Pour le PCR, tous les sinistrés de Mayotte doivent être hébergés en urgence

Dans un communiqué, le Parti Communiste Réunionnais (PCR) appelle les autorités françaises à héberger en urgence les sinistrés du cyclone Chido à Mayotte. Avec 15 000 personnes toujours accueillies dans des centres provisoires, le PCR réclame des actions rapides et un accompagnement digne pour éviter le retour des constructions précaires.
À Mayotte, 120 centres d’hébergement accueillent 15 000 personnes depuis le passage du cyclone Chido. Ces centres sont principalement des écoles qui ont bien résisté. La rentrée scolaire étant fixée au 13 janvier, le délai très court a certainement été anticipé. Après le passage très médiatique du Président de la République, du Premier ministre et des membres du gouvernement, et des responsables de partis politiques, le gouvernement devrait communiquer de manière permanente sur les réalités du terrain.
Lire aussi : Cyclone Chido : le gouvernement français doit unir tous les habitants de Mayotte autour d'un plan de reconstruction
En l’absence d’informations tangibles, le Parti communiste réunionnais demande aux autorités françaises de traiter avec dignité et humanité ces sinistrés de longue durée. Il s’agit in fine d’un petit effectif sensible de 15 000 personnes sur une population de plus de 300 000 habitants.
D’autre part, le PCR s’inquiète du risque de reprise des constructions précaires, si la vente de tôle est réservée à une petite catégorie de privilégiés. Au contraire, l’État devrait mettre du personnel technique compétent pour accompagner toutes les personnes qui souhaitent reconstruire leur habitation légalement ou consolider l’existant. Il peut apporter un soutien financier d’urgence. Il peut solliciter la solidarité issue du voisinage qui a montré son efficacité depuis la crise.

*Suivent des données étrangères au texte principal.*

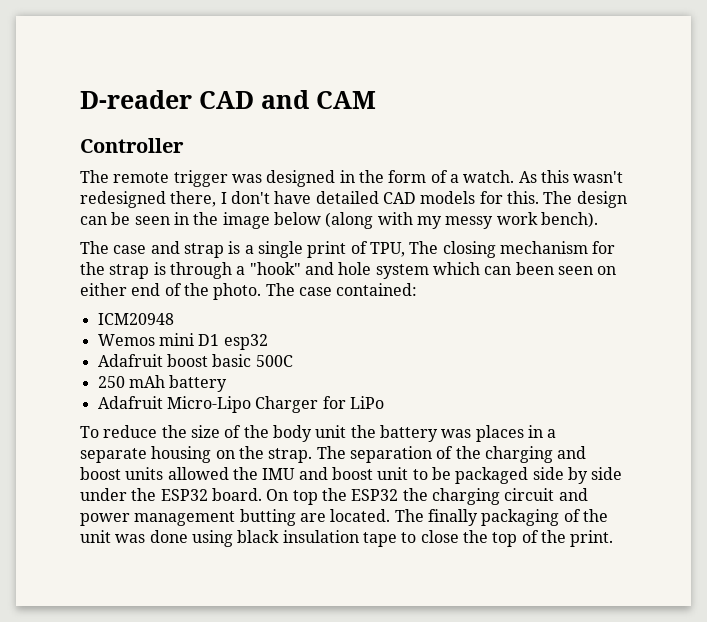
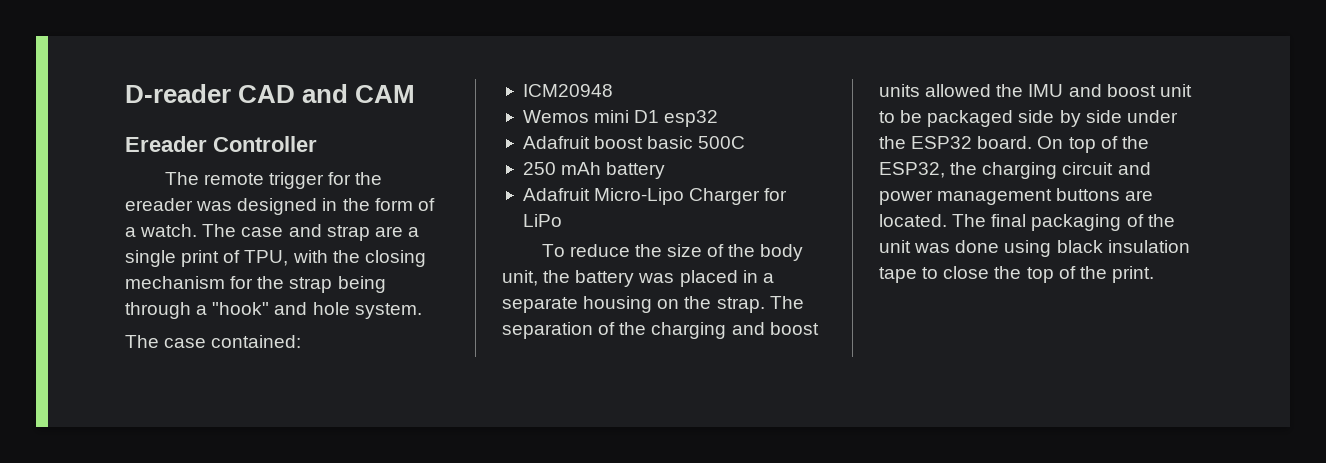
- Controller
+ Ereader Controller
- The remote trigger was designed in the form of a watch. As this wasn't redesigned there, I don't have detailed CAD models for this. The design can be seen in the image below (along with my messy work bench).
- The case and strap is a single print of TPU, The closing mechanism for the strap is through a "hook" and hole system which can been seen on either end of the photo. The case contained:
+ The remote trigger for the ereader was designed in the form of a watch. The case and strap are a single print of TPU, with the closing mechanism for the strap being through a "hook" and hole system.
+ The case contained:
- To reduce the size of the body unit the battery was places in a separate housing on the strap.
+ To reduce the size of the body unit, the battery was placed in a separate housing on the strap.
- On top the ESP32 the charging circuit and power management butting are located.
+ On top of the ESP32, the charging circuit and power management buttons are located.
- The finally packaging of the unit was done using black insulation tape to close the top of the print.
+ The final packaging of the unit was done using black insulation tape to close the top of the print.

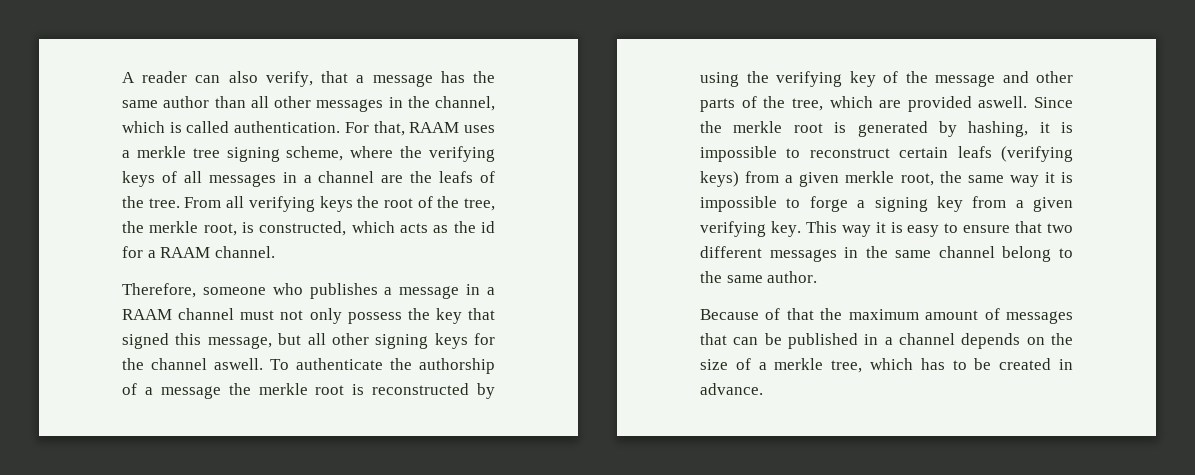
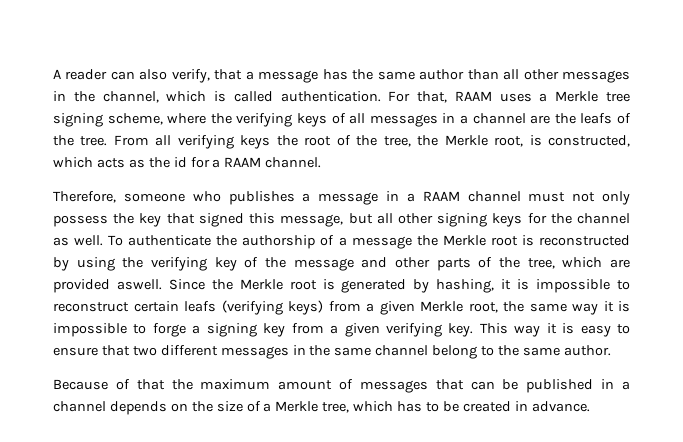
- For that, RAAM uses a merkle tree signing scheme, where the verifying keys of all messages in a channel are the leafs of the tree.
+ For that, RAAM uses a Merkle tree signing scheme, where the verifying keys of all messages in a channel are the leafs of the tree.
- From all verifying keys the root of the tree, the merkle root, is constructed, which acts as the id for a RAAM channel.
+ From all verifying keys the root of the tree, the Merkle root, is constructed, which acts as the id for a RAAM channel.
- Therefore, someone who publishes a message in a RAAM channel must not only possess the key that signed this message, but all other signing keys for the channel aswell.
+ Therefore, someone who publishes a message in a RAAM channel must not only possess the key that signed this message, but all other signing keys for the channel as well.
- To authenticate the authorship of a message the merkle root is reconstructed by using the verifying key of the message and other parts of the tree, which are provided aswell.
+ To authenticate the authorship of a message the Merkle root is reconstructed by using the verifying key of the message and other parts of the tree, which are provided aswell.
- Since the merkle root is generated by hashing, it is impossible to reconstruct certain leafs (verifying keys) from a given merkle root, the same way it is impossible to forge a signing key from a given verifying key.
+ Since the Merkle root is generated by hashing, it is impossible to reconstruct certain leafs (verifying keys) from a given Merkle root, the same way it is impossible to forge a signing key from a given verifying key.
- Because of that the maximum amount of messages that can be published in a channel depends on the size of a merkle tree, which has to be created in advance.
+ Because of that the maximum amount of messages that can be published in a channel depends on the size of a Merkle tree, which has to be created in advance.

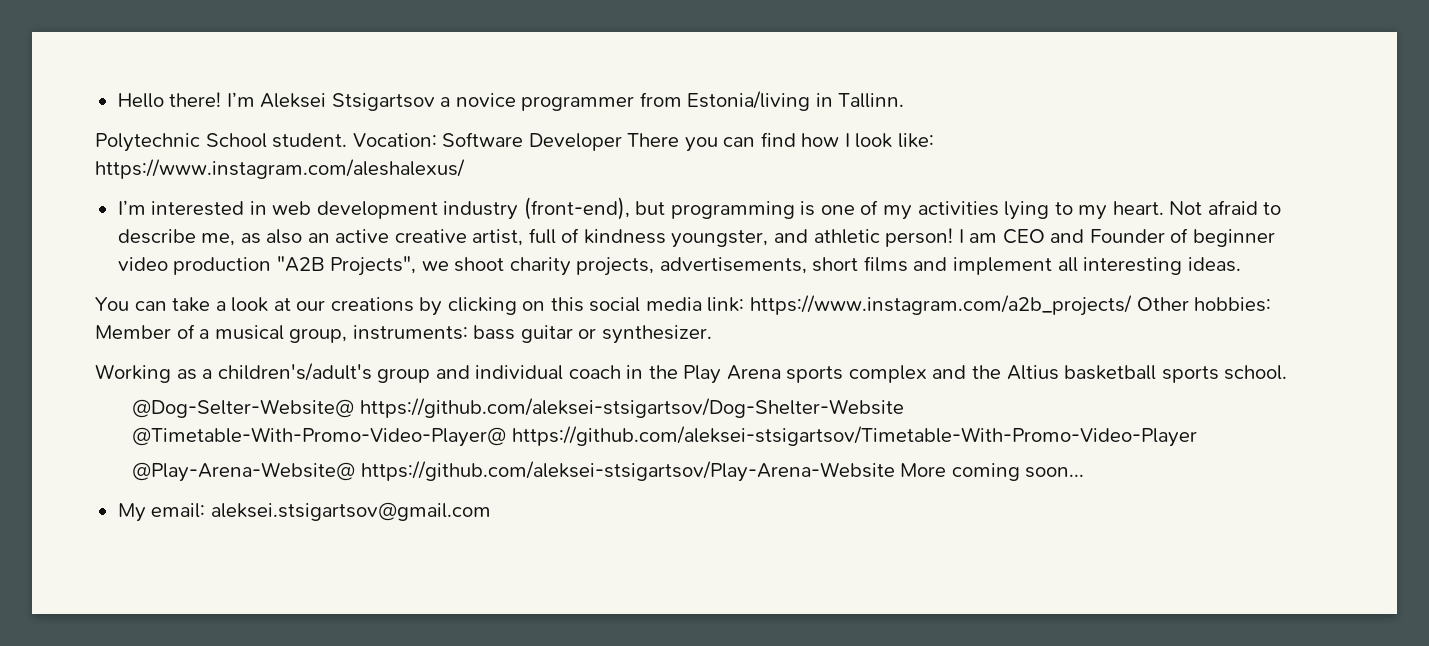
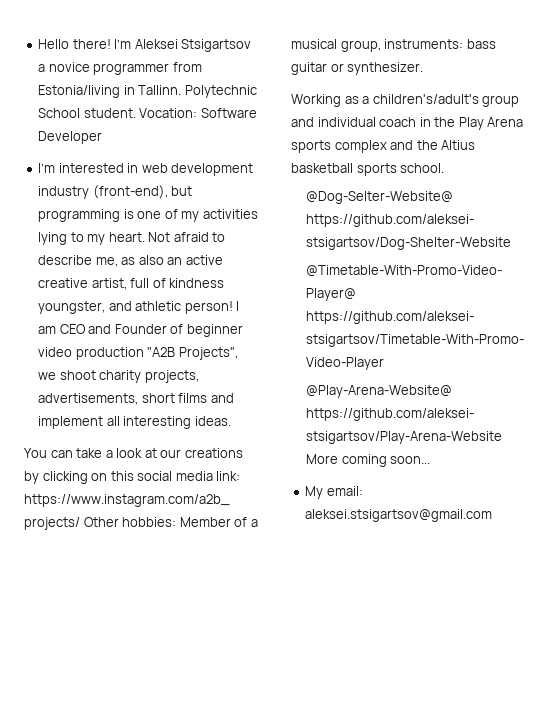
- I’m Aleksei Stsigartsov a novice programmer from Estonia/living in Tallinn.
- Polytechnic School student.
+ I’m Aleksei Stsigartsov a novice programmer from Estonia/living in Tallinn. Polytechnic School student.
- Vocation: Software Developer There you can find how I look like: https://www.instagram.com/aleshalexus/
+ Vocation: Software Developer

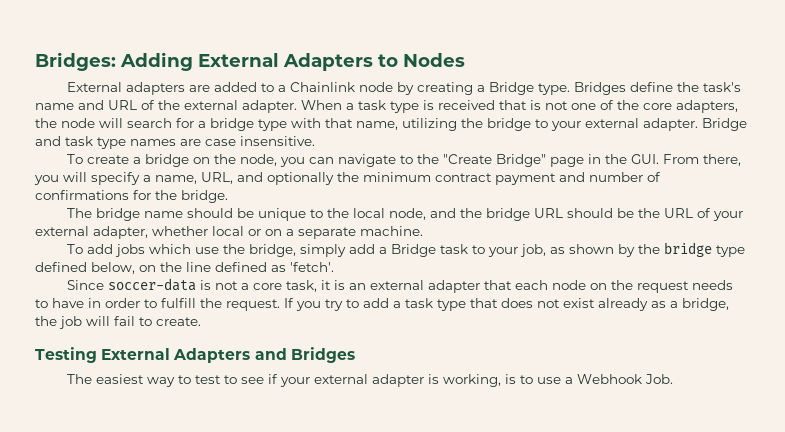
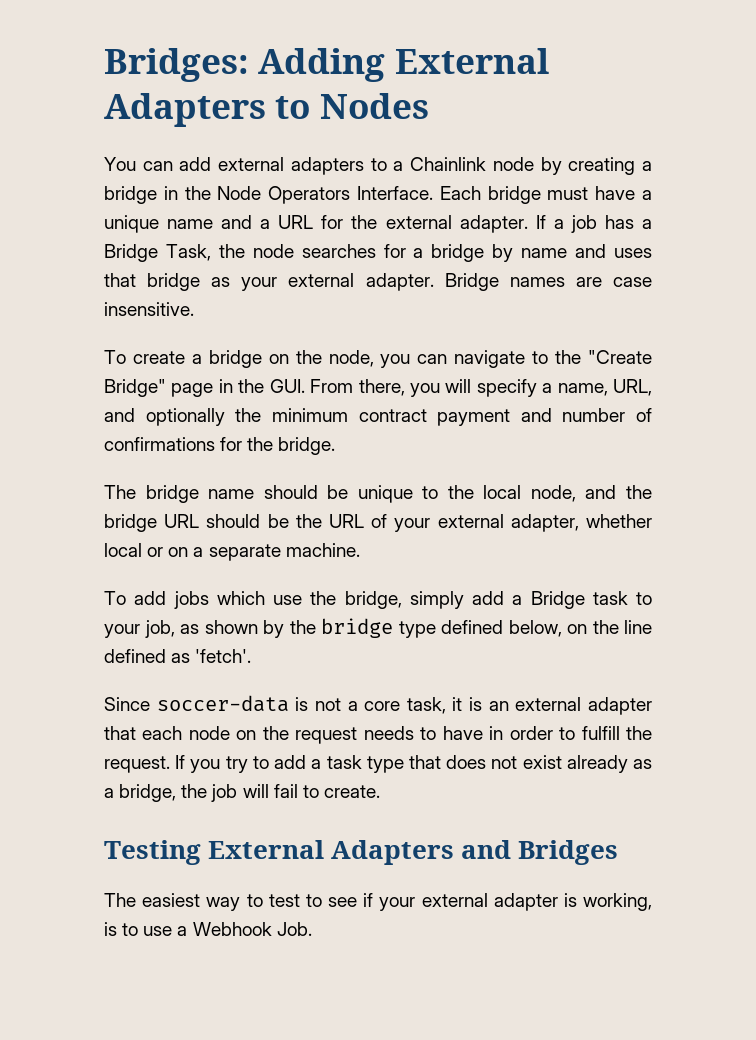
- External adapters are added to a Chainlink node by creating a Bridge type. Bridges define the task's name and URL of the external adapter. When a task type is received that is not one of the core adapters, the node will search for a bridge type with that name, utilizing the bridge to your external adapter.
+ You can add external adapters to a Chainlink node by creating a bridge in the Node Operators Interface. Each bridge must have a unique name and a URL for the external adapter. If a job has a Bridge Task, the node searches for a bridge by name and uses that bridge as your external adapter.
- Bridge and task type names are case insensitive.
+ Bridge names are case insensitive.

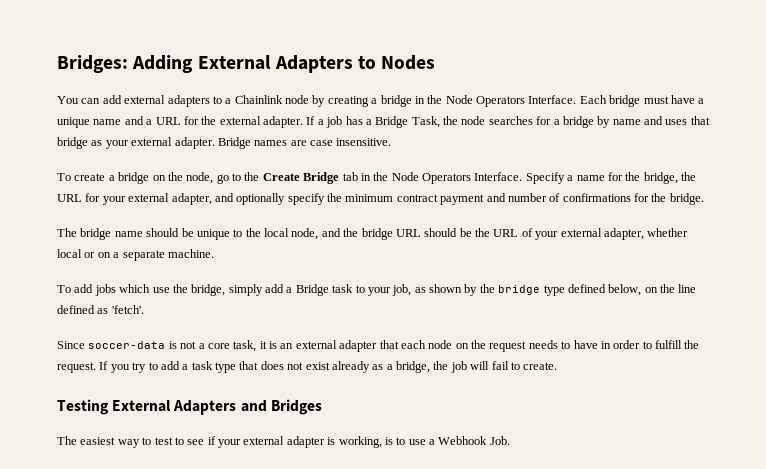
- To create a bridge on the node, you can navigate to the "Create Bridge" page in the GUI. From there, you will specify a name, URL, and optionally the minimum contract payment and number of confirmations for the bridge.
+ To create a bridge on the node, go to the Create Bridge tab in the Node Operators Interface. Specify a name for the bridge, the URL for your external adapter, and optionally specify the minimum contract payment and number of confirmations for the bridge.

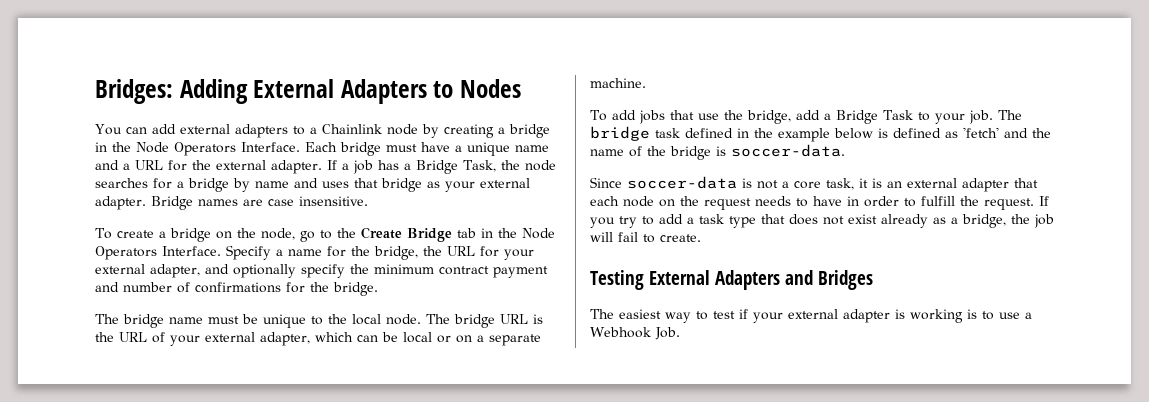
- The bridge name should be unique to the local node, and the bridge URL should be the URL of your external adapter, whether local or on a separate machine.
+ The bridge name must be unique to the local node. The bridge URL is the URL of your external adapter, which can be local or on a separate machine.
- To add jobs which use the bridge, simply add a Bridge task to your job, as shown by the bridge type defined below, on the line defined as 'fetch'.
+ To add jobs that use the bridge, add a Bridge Task to your job. The bridge task defined in the example below is defined as 'fetch' and the name of the bridge is soccer-data.
- The easiest way to test to see if your external adapter is working, is to use a Webhook Job.
+ The easiest way to test if your external adapter is working is to use a Webhook Job.

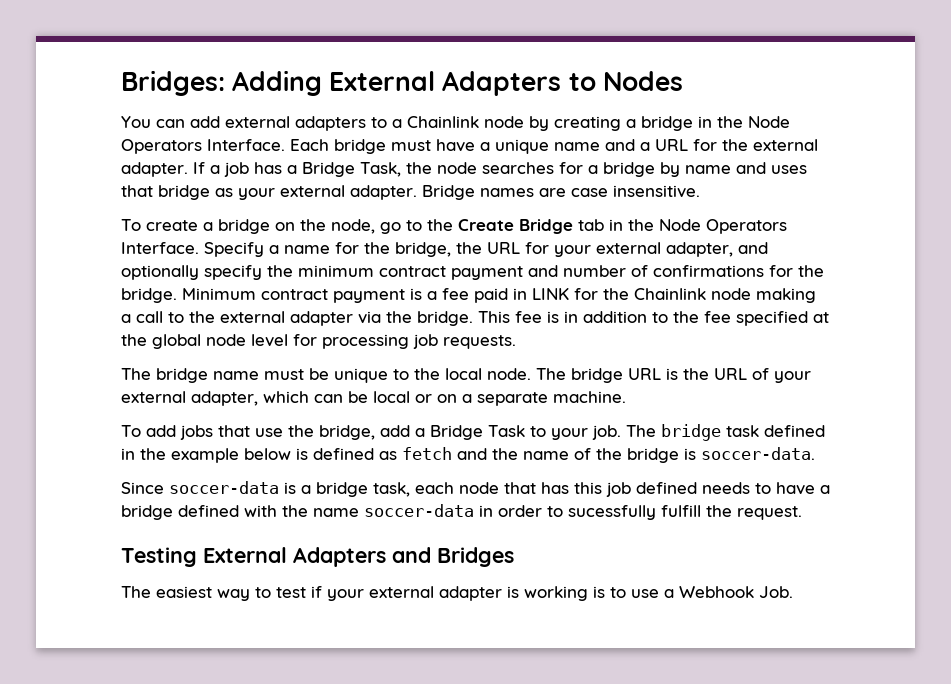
+ Minimum contract payment is a fee paid in LINK for the Chainlink node making a call to the external adapter via the bridge. This fee is in addition to the fee specified at the global node level for processing job requests.
- The bridge task defined in the example below is defined as 'fetch' and the name of the bridge is soccer-data.
+ The bridge task defined in the example below is defined as fetch and the name of the bridge is soccer-data.
- Since soccer-data is not a core task, it is an external adapter that each node on the request needs to have in order to fulfill the request. If you try to add a task type that does not exist already as a bridge, the job will fail to create.
+ Since soccer-data is a bridge task, each node that has this job defined needs to have a bridge defined with the name soccer-data in order to sucessfully fulfill the request.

Par contre, c’est une mauvaise idée de demander aux entreprises réunionnaises de suppléer aux carences de l’État, en brandissant la carotte du profit des commandes publiques.
La France devrait publier un calendrier précis des objectifs pour que les sinistrés ne se retrouvent pas dans la situation des habitants de Saint-Martin dont la moitié des bâtiments sinistrés n’ont pas encore été reconstruits, 7 ans après le passage du cyclone Irma qui a rasé l’île en 2017.